From the graph below, you can see that the South, and the East Coast in general, is becoming more gerrymandered than the rest of the United States. The darker reds represent states that are more gerrymandered on the index score, and the lighter colored states represent those that are less gerrymandered.
Gerrymandering the Electoral College?
Republican victories and the subsequent Congressional districts established by Republicans in 2010 gave the party momentum to propose legislation regarding alterations to the electoral college. Their goal is to set up a congressional district system in their respective states, which would ultimately determine the outcome of the Presidential election through dividing electors amongst state districts.
Nebraska and Maine already have a congressional district system in place, and Pennsylvania, Ohio, Michigan, and Virginia are all considering legislation (Henderson & Haines, 2013). Systems such as this in Ohio and Virginia, key swing states during the 2012 Presidential election, would have indicated a victory for Mitt Romney (Berman, 2012). But such law, if implemented, would also change presidential campaign strategies, and would generate and eliminate different battle-grounds.
Voter Suppression Laws 2014
Similar to gerrymandering, voter suppression laws are a way for political parties to gain an advantage through manipulation. The 2014 midterms witnessed minority populations in the South, and other parts of the country being targeted by such legislation. A major issue at hand were voter ID laws. Many states introduced newly established ones this cycle. 11 states had new voter ID laws, which excludes states where these laws will be implemented in future elections-such as NC.
21 states featured new voting laws more generally which included elimination of same day registration, elimination of out-of-precinct voting, limitation of early voting days, and longer wait times for criminals to regain their voting rights.
Research indicates that affected states “tend to have large black and Hispanic voter populations” (The Economist 2014).
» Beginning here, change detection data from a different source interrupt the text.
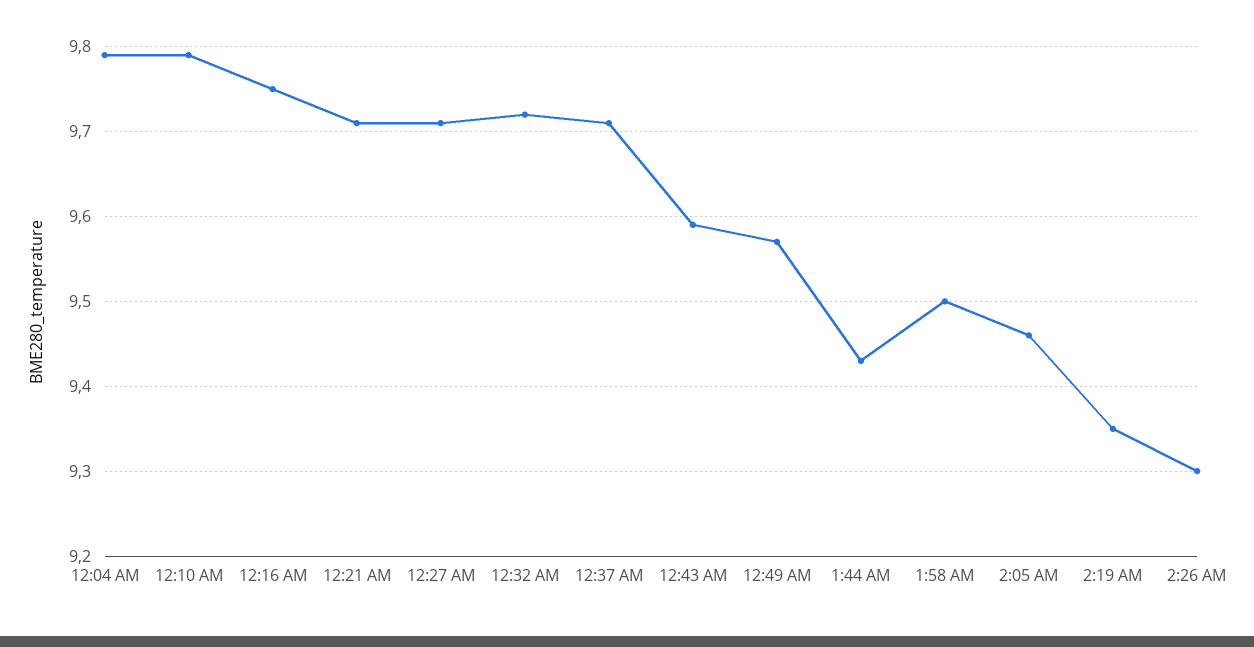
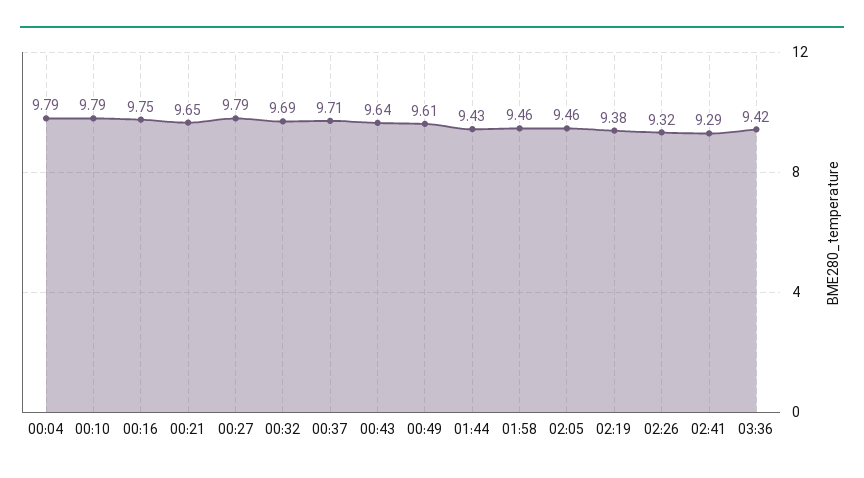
12:21 AM: 9.71 -> 9.65
12:27 AM: 9.71 -> 9.79
12:32 AM: 9.72 -> 9.69
12:43 AM: 9.59 -> 9.64
12:49 AM: 9.57 -> 9.61
1:58 AM: 9.5 -> 9.46
2:19 AM: 9.35 -> 9.38
2:26 AM: 9.3 -> 9.32
02:41: none -> 9.29
03:36: none -> 9.42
As an example, 1/3 of North Carolina’s African American voters utilized same day registration in 2012, a privilege which was eliminated in the state this cycle. The portion of the Voting Rights Act which was struck down by the Supreme Court in a 2013 decision may be to blame for some of the problems in the South. Southern states are largely dominated by Republicans, and are no longer required to receive federal approval before changing legislation.